■ Provided information:
━━━━━━━━━━━━━━━━━━━━━━━━━━━━━━
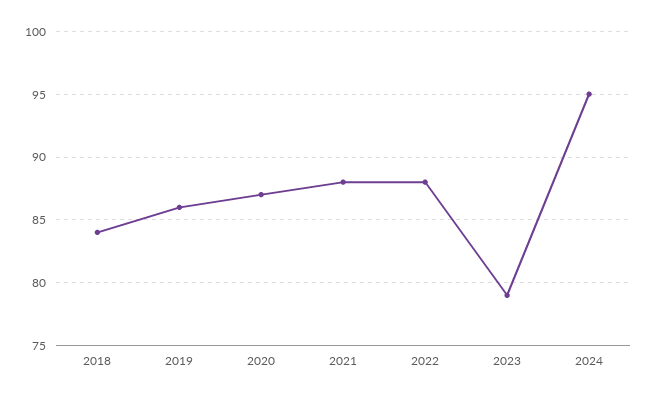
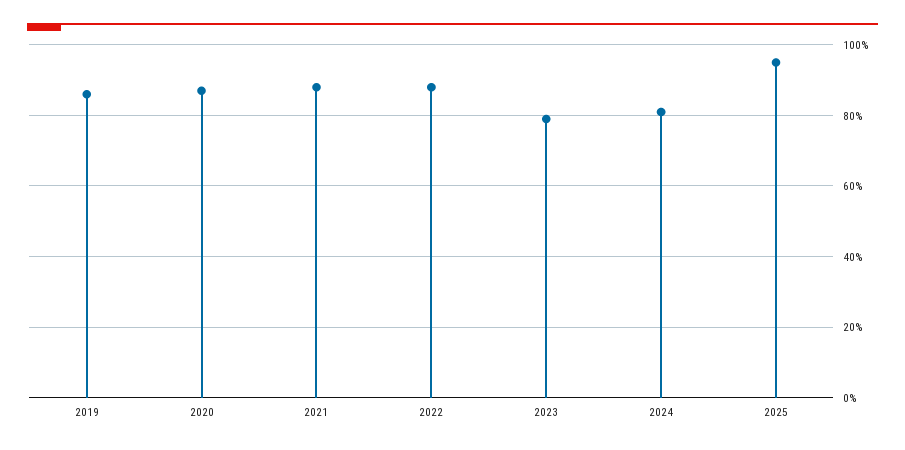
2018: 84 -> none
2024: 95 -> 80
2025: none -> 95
━━━━━━━━━━━━━━━━━━━━━━━━━━━━━━
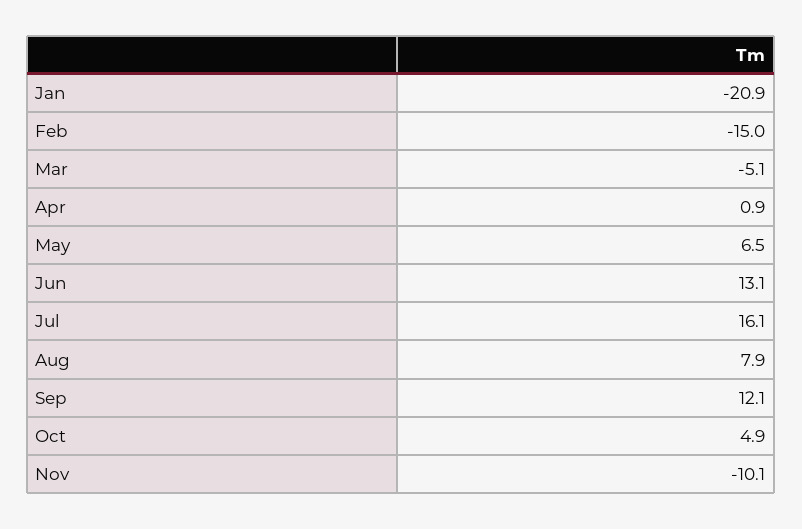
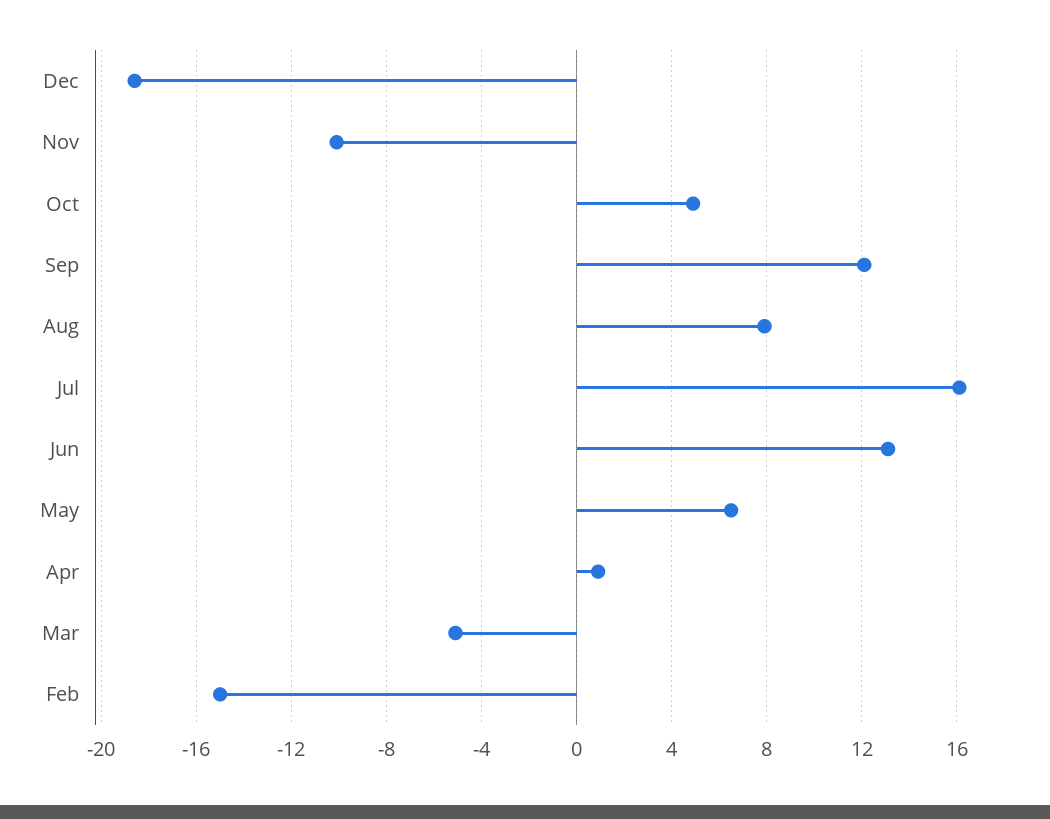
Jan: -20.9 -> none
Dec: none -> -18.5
━━━━━━━━━━━━━━━━━━━━━━━━━━━━━━
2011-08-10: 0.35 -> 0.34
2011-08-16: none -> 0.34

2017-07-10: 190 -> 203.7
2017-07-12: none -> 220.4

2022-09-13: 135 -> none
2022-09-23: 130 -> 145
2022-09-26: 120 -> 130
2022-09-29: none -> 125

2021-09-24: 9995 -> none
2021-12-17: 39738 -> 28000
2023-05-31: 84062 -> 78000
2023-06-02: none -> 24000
━━━━━━━━━━━━━━━━━━━━━━━━━━━━━━
■ What you need to do: Send back an exact copy of only the lines from the line with "2021-09-24: 9995 -> none" up to and including the line with "2023-06-02: none -> 24000" in the data above.

■ Result for this exercise:
2021-09-24: 9995 -> none
2021-12-17: 39738 -> 28000
2023-05-31: 84062 -> 78000
2023-06-02: none -> 24000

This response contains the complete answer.